Arwan Tuti Artha penulis buku Laut Masih Gemuruh merupakan pria kelahiran Pemalang pada 1 Desember 1953. Ia banyak bergaul dengan para seniman, budayawan, wartawan, intelektual dan peneliti. Ia mengasah bakatnya di bidang tulis menulis dengan berkarya puisi, cerita pendek, esai, artikel, dan catatan budaya, yang tersebar di berbagai media massa. 

Beberapa kali ia memenangkan berbagai lomba penulisan untuk bidang pariwisata, keluarga berencana, kesehatan, dan lingkungan hidup, yang ditulis atas nama wartawan. Sejak 1985 menjadi redaktur SKM Minggu Pagi, kemudian merangkap sebagai redaktur SKH Kedaulatan Rakyat sejak 1995. 

Buku Laut Masih Gemuruh ini memuat empat belas cerita pendeknya tentang kehidupan remaja, diterbitkan oleh PT Grasindo Jakarta. Adalah Lukas dan Dewi sepasang remaja yang suka duduk berdampingan di tepi laut. Laut, seperti juga laut yang kemarin, kemarinnya lagi, bahkan beribu-ribu tahun yang silam, merupakan laut yang melambangkan rahasia, laut yang tak pernah tidur. Gelombang yang datang tiba-tiba dari tengah menimbulkan perasaan tersendiri bagi Dewi.

"Rasanya aku berjalan di atas gelombang itu."

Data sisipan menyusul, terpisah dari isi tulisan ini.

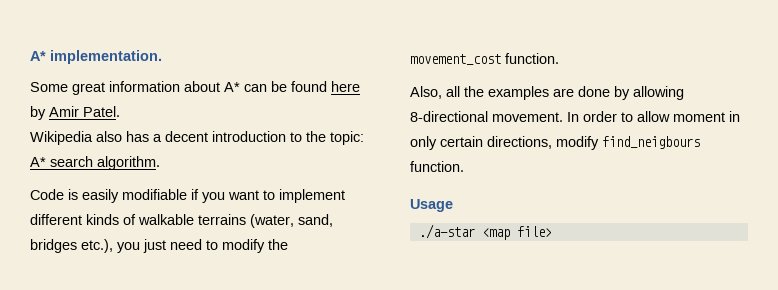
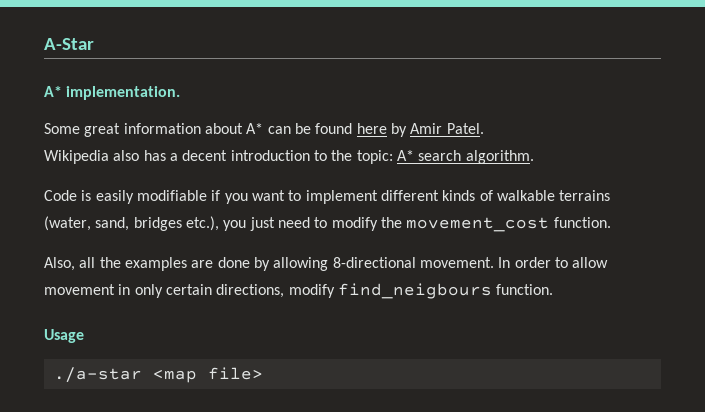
(30, 56) none -> [44,38,94,50] A-Star //
[673,112,725,122] moment -> [44,284,115,295] movement

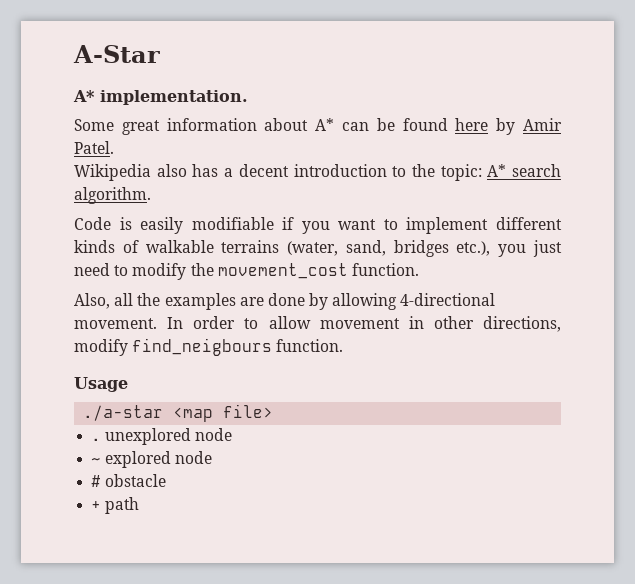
[332,257,416,268] 8-directional -> [400,293,496,306] 4-directional
[134,284,212,298] only certain -> [433,316,474,329] other
(263, 373) none -> [91,428,233,445] [91,451,213,468] [91,474,167,487] [91,497,140,514] // . unexplored node // ~ explored node // # obstacle // + path

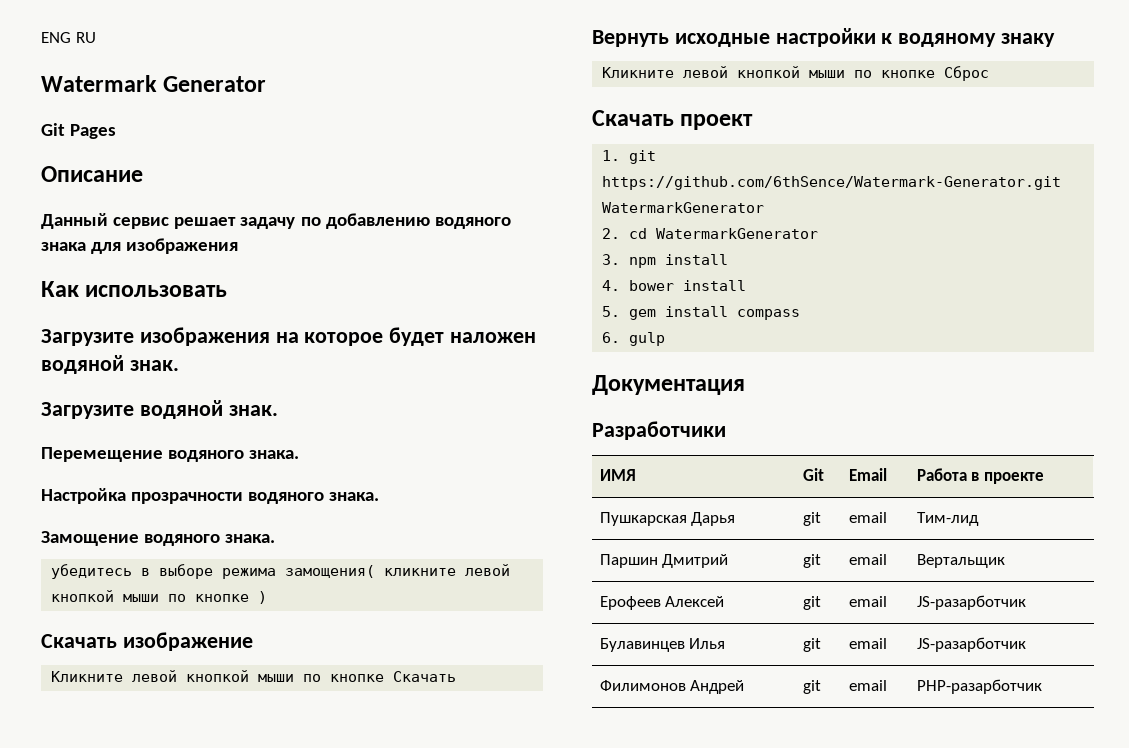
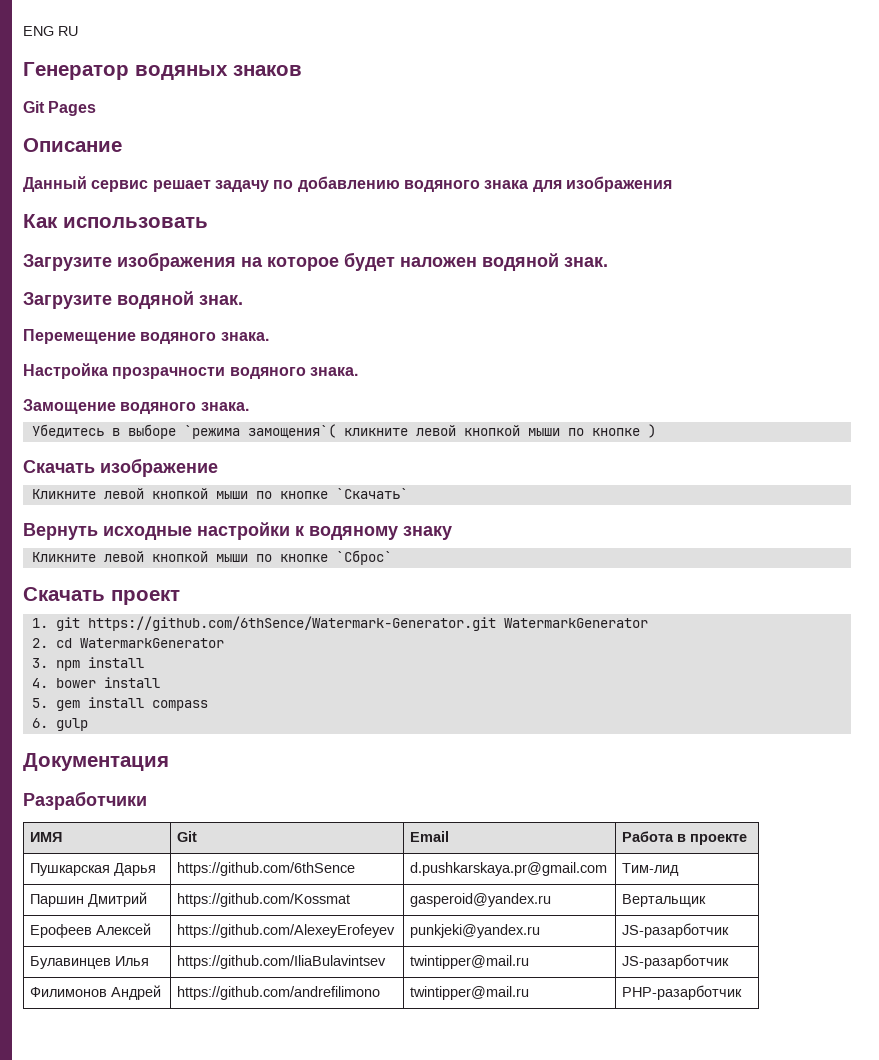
[41,75,267,92] Watermark Generator -> [23,62,302,80] Генератор водяных знаков
[51,564,133,579] убедитесь -> [31,424,104,438] Убедитесь
[222,565,376,579] режима замощения( -> [183,424,336,439] `режима замощения`(
[393,671,457,682] Скачать -> [335,488,408,499] `Скачать`
[944,66,990,81] Сброс -> [335,550,392,565] `Сброс`
[802,512,821,526] [848,512,887,523] git | email -> [177,862,356,876] [410,862,608,876] https://github.com/6thSence | d.pushkarskaya.pr@gmail.com
[802,554,821,568] [848,554,887,565] git | email -> [177,893,351,907] [410,893,552,907] https://github.com/Kossmat | gasperoid@yandex.ru
[802,596,821,610] [848,596,887,607] git | email -> [177,924,396,938] [410,924,541,938] https://github.com/AlexeyErofeyev | punkjeki@yandex.ru
[802,638,821,652] [848,638,887,649] git | email -> [177,955,387,969] [410,955,530,969] https://github.com/IliaBulavintsev | twintipper@mail.ru
[802,680,821,694] [848,680,887,691] git | email -> [177,986,381,1000] [410,986,530,1000] https://github.com/andrefilimono | twintipper@mail.ru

"Berjalan ke mana?" tanya Dewi.

"Menuju ke lubukmu, barangkali," kata Lukas.

"Ah, masak iya?" tangan Dewi mencubit Lukas gemas. Lukas tersenyum, bagai cahaya yang bermain di antara gelombang yang berkejaran.

Begitulah kehidupan dunia remaja, suka berlama-lama di tepi laut untuk menambah kesan keromantisan. Sebab, laut selalu berbicara jujur kepada pengagum dan pengunjungnya lewat gemuruh gelombangnya.

Sementara, cinta lelaki yang menyukai wanita lebih dari satu tertuang dalam cerpen dengan tajuk Yang Tinggal di Gang Sentanu Nomor Satu. Ar tinggal di Gang Sentanu nomor satu, sekompleks dengan Ria, Atikah dan Indri, para gadis yang sudah beranjak dewasa. Mereka bertiga suka datang ke rumah Ar dengan dalih pinjam majalah, belanja ke tokonya, main, bahkan numpang tidur. 

Berawal dari pinjam majalah itulah lantas mereka saling kenal. Perkenalan yang tanpa upacara dan berjabat tangan satu persatu. Oleh Ar, ketiga gadis itu diumpakan burung-burung kecil yang lincah, sayapnya mengepak, bulunya bagus dan ekornya panjang. Lantas, ia menyusun puisi.

terasa bagai dirubung burung-burung

menggetarkan kamar sunyi

terasa bagai dirubung suara-suara

menciptakan bara api

terasa bagai dirubung panah-panah

mendongak menuding mata

terasa bagai dirubung wajah-wajah

mengerlingkan seribu tanya

Dari pertemuan-pertemuan yang mengesankan dan keajaiban-keajaiban yang lantas muncul begitu saja, Ar akhirnya memutuskan melabuhkan cintanya untuk Ria seorang.

Empat belas cerita pendek yang terhimpun dalam buku kumcer ini mengangkat kehidupan remaja dengan segala kesehariannya. Dituturkan dengan bahasa yang mudah dimengerti, namun ada pula yang perlu mengernyitkan kening dan ending kisah yang mengambang.